Durante o encontro no TCU, os senadores pediram o avanço de investigação sobre a gestão dos hospitais federais do Rio de Janeiro e também sobre a Conitec (Comissão Nacional de Incorporação de Novas Tecnologias ao SUS), por sua posição suspeita a respeito dos medicamentos do chamado “kit Covid”.
Sobre os hospitais, os membros mencionaram que o ex-governador do Rio Wilson Witzel disse em depoimento que essas unidades tinham “donos” e insinuou participação do senador Flávio Bolsonaro (Patriota-RJ), filho mais velho do presidente.
“Eles nos prometeram entregar os CPFs desses donos”, disse Aziz.
Após a reunião no TCU, os membros da comissão foram para a Procuradoria da República do Distrito Federal, onde afirmam que vão correr a maior parte das investigações apontadas no relatório final.
Citaram como exemplo eventos ligados à Precisa Medicamentos, ao ex-ministro Eduardo Pazuello e ao ex-secretário-executivo da Saúde Élcio Franco.
“Nós abrimos a caixa de Pandora e os demônios estão sendo descobertos nas operações seguintes. Eu saúdo essa operação da PF [contra a Precisa Medicamentos, nesta quinta-feira, 28] e por isso que estamos fazendo questão de entregar um a um às autoridades que vão completar as investigações”, disse Randolfe.
Durante entrevista a jornalistas, na frente da Procuradoria, passou um carro buzinando para atrapalhar a fala e o motorista xingou a mãe de Renan Calheiros. O senador reagiu com simpatia: “Para vocês verem como os bolsominions são educados”.
Horas mais tarde, após o encontro no Supremo, os senadores afirmaram que a reunião serviu para entregar o relatório final e também agradecer o ministro Fux sobre decisão que teria contribuído com o trabalho da CPI, ao delimitar o direito ao silêncio dos depoentes.
Os membros da CPI afirmam que uma das dificuldades anteriores é que os depoentes obtinham habeas corpus e por isso simplesmente se calavam durante as sessões. Após a decisão, ficou definido que eles apenas poderiam usufruir do direito ao silêncio nos casos em que poderiam se autoincriminar.
“Inaugurou uma nova fase da doutrina”, afirmou Randolfe, acrescentando que a decisão estabeleceu o “não absolutismo do direito fundamental ao silêncio”.
Aziz também afirmou que tratou com Fux questões de mudanças na legislação, como a proposta de incluir no ordenamento jurídico brasileiro a tipificação do crime de genocídio. Também acrescentou que ambos discutiram o aperfeiçoamento do regramento jurídico para os casos de pandemia.
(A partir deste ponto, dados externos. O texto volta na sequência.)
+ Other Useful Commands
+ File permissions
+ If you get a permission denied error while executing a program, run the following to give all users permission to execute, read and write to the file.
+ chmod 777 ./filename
Randolfe também disse que informou o presidente do STF sobre a intenção da comissão de fazer uso de uma ação penal privada subsidiária, em casos de omissão ou morosidade da Procuradoria-Geral da República para tratar das recomendações de indiciamento previstas no relatório final.
“Após os encontros de ontem [com o ministro Alexandre de Moraes] e de hoje, estamos convencidos a continuar tendo no horizonte essa estratégia”, afirmou.
O senador Humberto Costa (PT-PE) também ressaltou que a comissão já encaminhou para a PGR, de forma fatiada, as partes do relatório final referentes a autoridades com foro privilegiado. Costa pediu que a Procuradoria-Geral da República comece a análise com as questões referentes ao presidente Jair Bolsonaro.
Na sessão desta quinta, o plenário do Senado aprovou a criação da Frente Parlamentar Observatório da Pandemia. A sugestão foi apresentada por Aziz e Randolfe.
O grupo terá o objetivo de fiscalizar e acompanhar os desdobramentos jurídicos, legislativos e sociais da CPI. Inicialmente, ele deverá ser presidido por Aziz e poderá contar com a colaboração de organizações da sociedade civil.
Também caberá ao observatório o recebimento de novas denúncias sobre irregularidades no combate ao coronavírus e aprovar projetos para relacionados ao combate de pandemias.